I often begin my training sessions with that question. Sometimes people look at me strangely with half smiles because they are afraid that they are supposed to reply, “Oh me! Me please! I want to listen to you for 8 long hours?”

The real answer. Always. Is “Not ME!!!”

I use this to warn a group who may be ready to nap through their training session or have their pens ready to take lecture notes that they’re going to be working very shortly.

Why do we tolerate so-called training where people lecture for ages and ages? No matter how charming or informative you are, it is always better to get people involved, talking to each other, and moving.

In a meeting with a group of facilitators last week, one of them said that she couldn’t do anything interactive in an hour. Really? You’ve been teaching adults for years, and an hour isn’t enough time to get them working.

Learners should be participating in the training within 15 minutes.

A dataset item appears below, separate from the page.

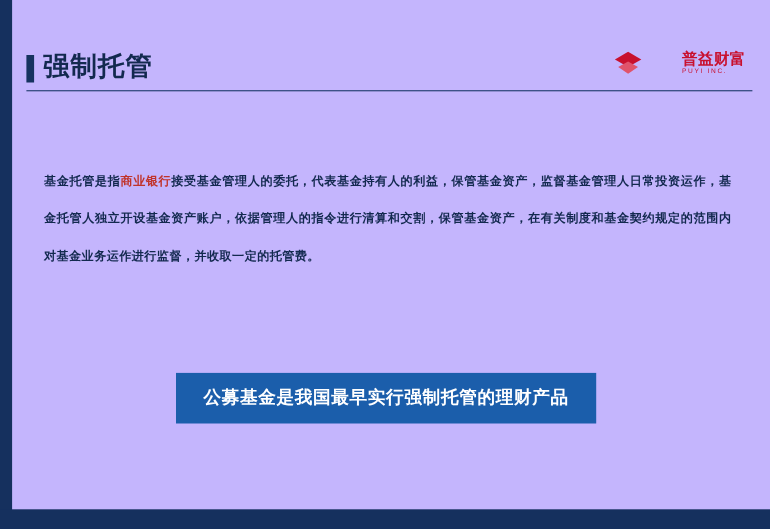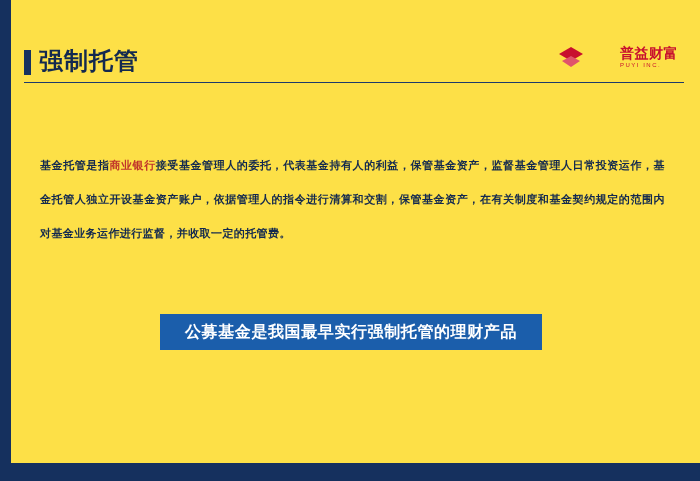"强制托管" .slide { background: #fde047 -> #c4b5fd }
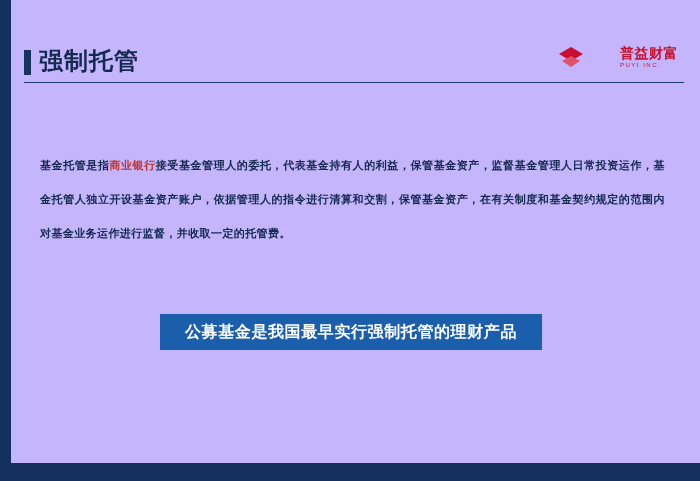"公募基金是我国最早实行强制托管的理财产品" .callout { height: 36px -> 46px; top: 314px -> 339px }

They may be brainstorming in small groups, searching for answers to a quiz on their smart phones, completing a matching exercise, reading a page of the user guide and then sharing with the group what they learned, watching a demo with a checklist to tick what was or was not followed, and… I could go on forever.

Lecturing is easy. It is less preparation. And it is mostly what we saw in school growing up. It puts the facilitator or instructor on a stage, as the almighty expert who provides the right answers one must memorize. I must say it does wonders for one’s ego; however, not so much for encouraging people to think and learn.

The facilitator still has expert information. After learners have shared their knowledge or what they learned by doing, she or he tops up their results as briefly as possible.

Whether you are an adult education professional, new to training, or about to hire a training consultant, be sure ~ very, very sure ~ that when you ask for training that that means learners are working or talking more than the facilitator is speaking. That way no extra caffeine will be required to inspire your staff to listen to someone ~ even as lovely and funny as me ~ talk for hours.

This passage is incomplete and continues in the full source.